Printable PDF Version

En francais

Canada has signed 12 international trade agreements, concluded but not yet signed two, and entered negotiations for nine more. The Canada-European Union Comprehensive Economic and Trade Agreement (CETA) and the Trans Pacific Partnership Agreement (TPP) are multilateral (involve several countries) and extensive, dealing with most areas of the economy. Others are bilateral, such as the proposed Comprehensive and High‐Level Economic Partnership Agreement with Japan.These agreements are negotiated in secret, with details made public only after they are finalized. CETA has not yet been ratified, and TPP is still under negotiation.

While called trade agreements, these pacts are designed to limit the authority of national governments over their own economies and expand the scope and power of multinational corporations. Agriculture is always contentious in these negotiations, as many countries believe it is essential to ensure that their own farmers can produce the food to feed their people. Often food carries important cultural values as well. The NFU is a member of La Via Campesina (LVC), the international organization of small farmers. In the early 1990s, LVC stood opposed to World Trade Organization (WTO) negotiations around agriculture, called for the exemption of agriculture and food from talks, and proposed instead its new concept “Food Sovereignty” as the proper guiding principle. Today, Food Sovereignty has been embraced around the world, including by the NFU.

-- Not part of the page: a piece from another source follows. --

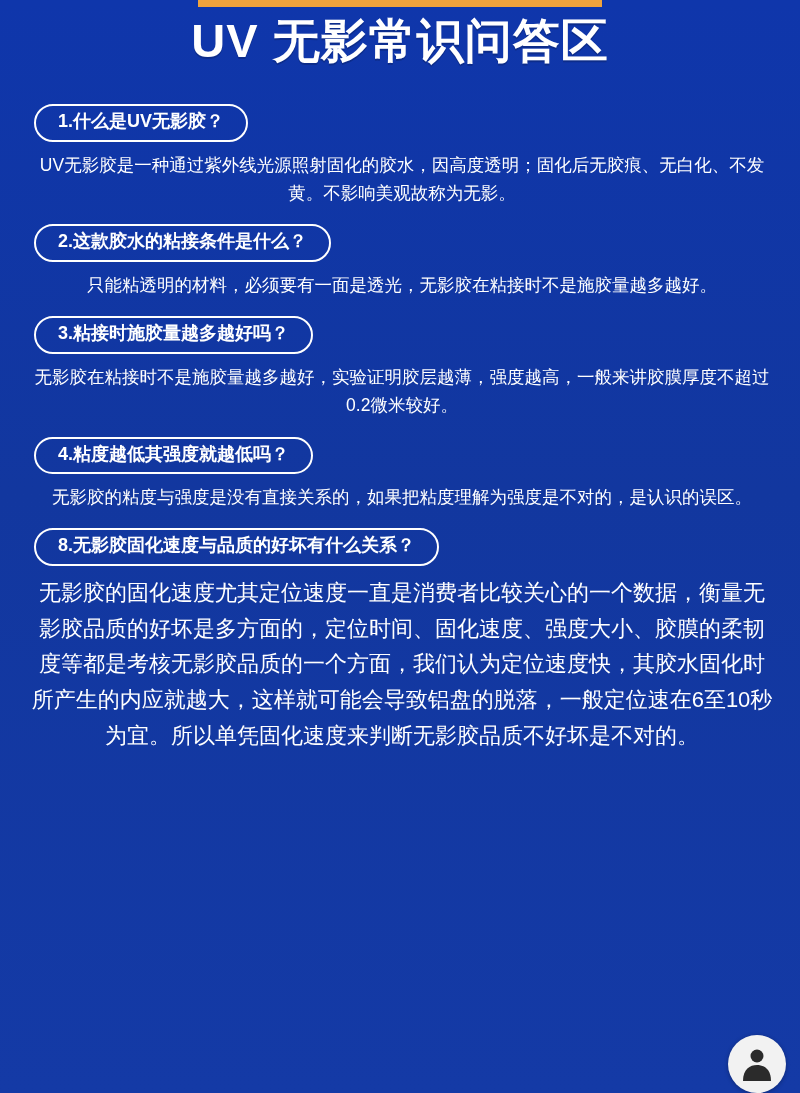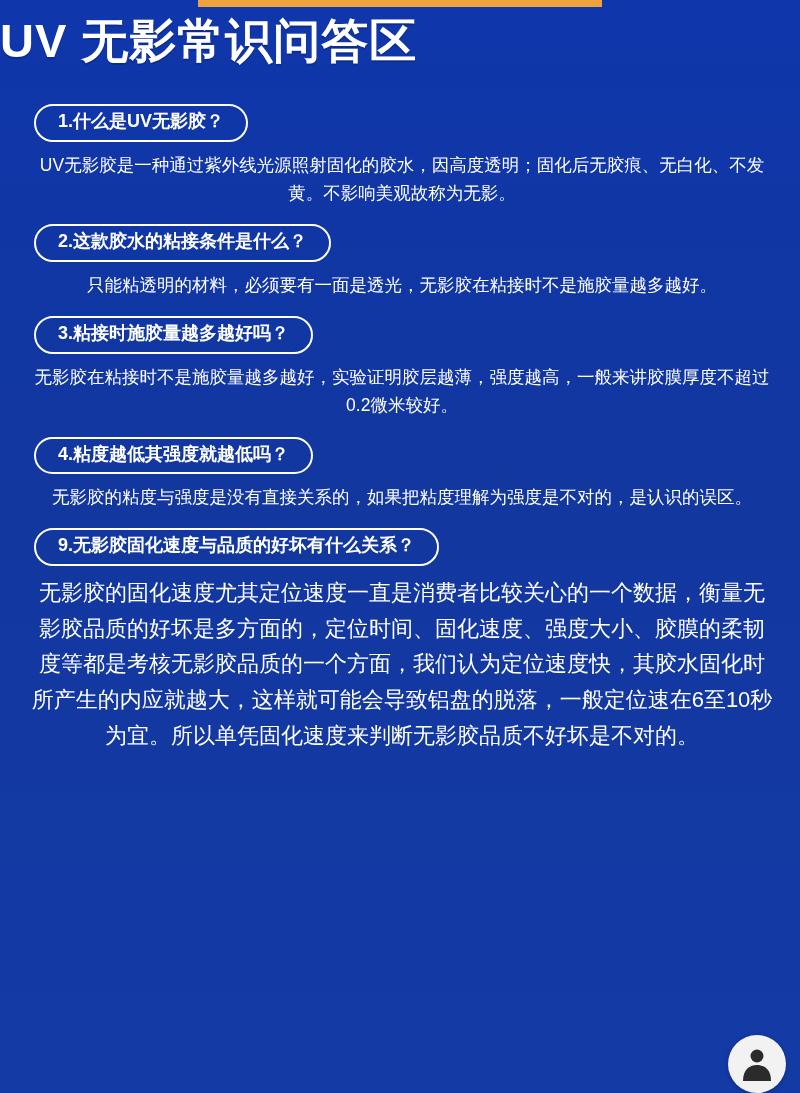"UV 无影常识问答区" .title-wrap { justify-content: none -> center }
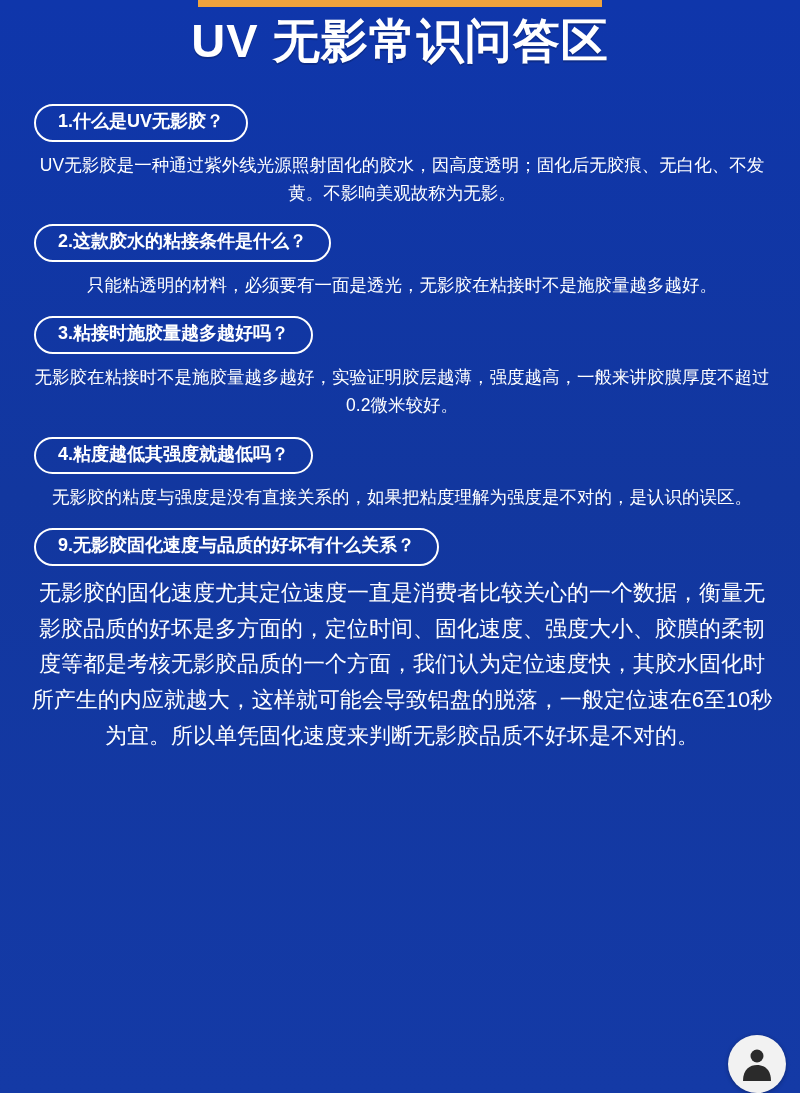"9.无影胶固化速度与品质的好坏有什么关系？" div.q-pill { text: 9 -> 8 }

Many groups have highlighted the anti-democratic nature of trade agreements, particularly Investor State Dispute Settlement (ISDS) mechanisms, which enable corporations to sue governments for compensation if new laws limit the company’s future profits. ISDS has become so contentious in Europe that some observers believe the issue could prevent ratification of CETA and the TTIP, a similar deal between the EU and the USA.

The NFU has pointed out that CETA does not benefit beef and hog producers as claimed by government, and the harm to the dairy sector that would result from allowing increased EU cheese imports is significant. CETA, combined with Canada's new, restrictive UPOV '91 compliant seed law, would enable the courts to impose draconian and unjust measures against farmers accused of infringing on Plant Breeders' Rights.

As the most recent round of TPP negotiations concluded in July, Canada’s representatives made a major concession on dairy tariffs – details are secret of course – in spite of its promise that keeping supply management was a priority.

Trade agreements are promoted on the grounds that they will open markets for Canadian producers. However, at the same time, they open Canada’s markets for other countries. Most small and medium-sized businesses do not have the capacity to do overseas marketing. Thus, growth in trade will be accomplished by multinational corporations occupying economic space in both trade-agreement countries at the expense of each country's home-grown local, regional and national-scale enterprises. For farmers, this means that agribusiness corporations can seek out the lowest-cost provider of commodities, pitting farmer against farmer around the world, with prices spiralling ever downward. Compounding this problem, food processing is increasingly done countries with weak (or no) labour protection laws. This puts downward pressure on workers' wages, and shifts production of perishable agriculture products (such as fruit, vegetables and meat) away from Canada. Current agriculture/trade policies accelerate globalization while stalling food sovereignty.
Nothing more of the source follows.